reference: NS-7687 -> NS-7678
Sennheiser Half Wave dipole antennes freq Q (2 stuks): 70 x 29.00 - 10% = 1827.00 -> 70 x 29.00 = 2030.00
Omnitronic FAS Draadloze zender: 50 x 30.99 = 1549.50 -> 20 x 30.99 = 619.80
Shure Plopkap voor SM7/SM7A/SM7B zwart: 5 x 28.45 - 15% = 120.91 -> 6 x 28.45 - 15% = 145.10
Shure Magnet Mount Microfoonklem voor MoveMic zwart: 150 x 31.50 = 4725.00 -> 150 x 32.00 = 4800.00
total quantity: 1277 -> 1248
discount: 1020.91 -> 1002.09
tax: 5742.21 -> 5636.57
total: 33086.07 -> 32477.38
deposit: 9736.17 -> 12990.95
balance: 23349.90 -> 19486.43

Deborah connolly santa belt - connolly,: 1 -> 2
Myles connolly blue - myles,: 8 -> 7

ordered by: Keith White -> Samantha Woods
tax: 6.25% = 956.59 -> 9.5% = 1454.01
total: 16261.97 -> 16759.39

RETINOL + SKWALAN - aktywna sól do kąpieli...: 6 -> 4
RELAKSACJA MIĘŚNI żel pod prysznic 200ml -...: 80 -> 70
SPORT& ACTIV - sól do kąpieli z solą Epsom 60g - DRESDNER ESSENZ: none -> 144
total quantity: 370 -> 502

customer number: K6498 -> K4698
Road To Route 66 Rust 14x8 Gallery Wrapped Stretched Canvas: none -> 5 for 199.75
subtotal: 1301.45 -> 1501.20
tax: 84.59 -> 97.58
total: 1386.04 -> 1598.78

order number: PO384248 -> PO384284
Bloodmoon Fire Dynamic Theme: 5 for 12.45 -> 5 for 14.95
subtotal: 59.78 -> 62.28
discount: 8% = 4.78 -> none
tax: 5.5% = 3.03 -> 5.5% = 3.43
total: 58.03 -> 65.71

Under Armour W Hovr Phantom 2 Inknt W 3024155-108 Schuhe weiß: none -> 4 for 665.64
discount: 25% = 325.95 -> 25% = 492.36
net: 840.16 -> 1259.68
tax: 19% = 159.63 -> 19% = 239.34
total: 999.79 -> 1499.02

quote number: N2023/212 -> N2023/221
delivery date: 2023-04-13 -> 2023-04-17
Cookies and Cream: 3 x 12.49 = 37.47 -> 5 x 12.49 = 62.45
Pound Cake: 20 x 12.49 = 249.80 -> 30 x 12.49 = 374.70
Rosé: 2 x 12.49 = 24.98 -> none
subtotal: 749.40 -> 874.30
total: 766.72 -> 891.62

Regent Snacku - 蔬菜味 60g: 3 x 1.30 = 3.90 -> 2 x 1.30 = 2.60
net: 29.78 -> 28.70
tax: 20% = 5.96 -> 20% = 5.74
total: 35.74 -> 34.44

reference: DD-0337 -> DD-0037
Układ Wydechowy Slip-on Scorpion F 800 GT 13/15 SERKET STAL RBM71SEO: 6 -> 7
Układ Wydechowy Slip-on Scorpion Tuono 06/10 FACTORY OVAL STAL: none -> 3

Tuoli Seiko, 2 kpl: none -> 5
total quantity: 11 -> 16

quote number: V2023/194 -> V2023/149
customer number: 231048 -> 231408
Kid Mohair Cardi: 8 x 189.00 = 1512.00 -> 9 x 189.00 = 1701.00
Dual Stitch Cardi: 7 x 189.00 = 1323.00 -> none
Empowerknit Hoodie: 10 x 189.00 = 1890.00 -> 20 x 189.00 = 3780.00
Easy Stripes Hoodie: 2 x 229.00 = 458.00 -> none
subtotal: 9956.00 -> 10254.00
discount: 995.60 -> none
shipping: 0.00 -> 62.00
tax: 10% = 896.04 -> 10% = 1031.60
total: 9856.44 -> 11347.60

○ ○ ○ ○ ○ ○ ○

Reprint the entire listing exactly.

reference: NS-7687 -> NS-7678
Sennheiser Half Wave dipole antennes freq Q (2 stuks): 70 x 29.00 - 10% = 1827.00 -> 70 x 29.00 = 2030.00
Omnitronic FAS Draadloze zender: 50 x 30.99 = 1549.50 -> 20 x 30.99 = 619.80
Shure Plopkap voor SM7/SM7A/SM7B zwart: 5 x 28.45 - 15% = 120.91 -> 6 x 28.45 - 15% = 145.10
Shure Magnet Mount Microfoonklem voor MoveMic zwart: 150 x 31.50 = 4725.00 -> 150 x 32.00 = 4800.00
total quantity: 1277 -> 1248
discount: 1020.91 -> 1002.09
tax: 5742.21 -> 5636.57
total: 33086.07 -> 32477.38
deposit: 9736.17 -> 12990.95
balance: 23349.90 -> 19486.43

Deborah connolly santa belt - connolly,: 1 -> 2
Myles connolly blue - myles,: 8 -> 7

ordered by: Keith White -> Samantha Woods
tax: 6.25% = 956.59 -> 9.5% = 1454.01
total: 16261.97 -> 16759.39

RETINOL + SKWALAN - aktywna sól do kąpieli...: 6 -> 4
RELAKSACJA MIĘŚNI żel pod prysznic 200ml -...: 80 -> 70
SPORT& ACTIV - sól do kąpieli z solą Epsom 60g - DRESDNER ESSENZ: none -> 144
total quantity: 370 -> 502

customer number: K6498 -> K4698
Road To Route 66 Rust 14x8 Gallery Wrapped Stretched Canvas: none -> 5 for 199.75
subtotal: 1301.45 -> 1501.20
tax: 84.59 -> 97.58
total: 1386.04 -> 1598.78

order number: PO384248 -> PO384284
Bloodmoon Fire Dynamic Theme: 5 for 12.45 -> 5 for 14.95
subtotal: 59.78 -> 62.28
discount: 8% = 4.78 -> none
tax: 5.5% = 3.03 -> 5.5% = 3.43
total: 58.03 -> 65.71

Under Armour W Hovr Phantom 2 Inknt W 3024155-108 Schuhe weiß: none -> 4 for 665.64
discount: 25% = 325.95 -> 25% = 492.36
net: 840.16 -> 1259.68
tax: 19% = 159.63 -> 19% = 239.34
total: 999.79 -> 1499.02

quote number: N2023/212 -> N2023/221
delivery date: 2023-04-13 -> 2023-04-17
Cookies and Cream: 3 x 12.49 = 37.47 -> 5 x 12.49 = 62.45
Pound Cake: 20 x 12.49 = 249.80 -> 30 x 12.49 = 374.70
Rosé: 2 x 12.49 = 24.98 -> none
subtotal: 749.40 -> 874.30
total: 766.72 -> 891.62

Regent Snacku - 蔬菜味 60g: 3 x 1.30 = 3.90 -> 2 x 1.30 = 2.60
net: 29.78 -> 28.70
tax: 20% = 5.96 -> 20% = 5.74
total: 35.74 -> 34.44

reference: DD-0337 -> DD-0037
Układ Wydechowy Slip-on Scorpion F 800 GT 13/15 SERKET STAL RBM71SEO: 6 -> 7
Układ Wydechowy Slip-on Scorpion Tuono 06/10 FACTORY OVAL STAL: none -> 3

Tuoli Seiko, 2 kpl: none -> 5
total quantity: 11 -> 16

quote number: V2023/194 -> V2023/149
customer number: 231048 -> 231408
Kid Mohair Cardi: 8 x 189.00 = 1512.00 -> 9 x 189.00 = 1701.00
Dual Stitch Cardi: 7 x 189.00 = 1323.00 -> none
Empowerknit Hoodie: 10 x 189.00 = 1890.00 -> 20 x 189.00 = 3780.00
Easy Stripes Hoodie: 2 x 229.00 = 458.00 -> none
subtotal: 9956.00 -> 10254.00
discount: 995.60 -> none
shipping: 0.00 -> 62.00
tax: 10% = 896.04 -> 10% = 1031.60
total: 9856.44 -> 11347.60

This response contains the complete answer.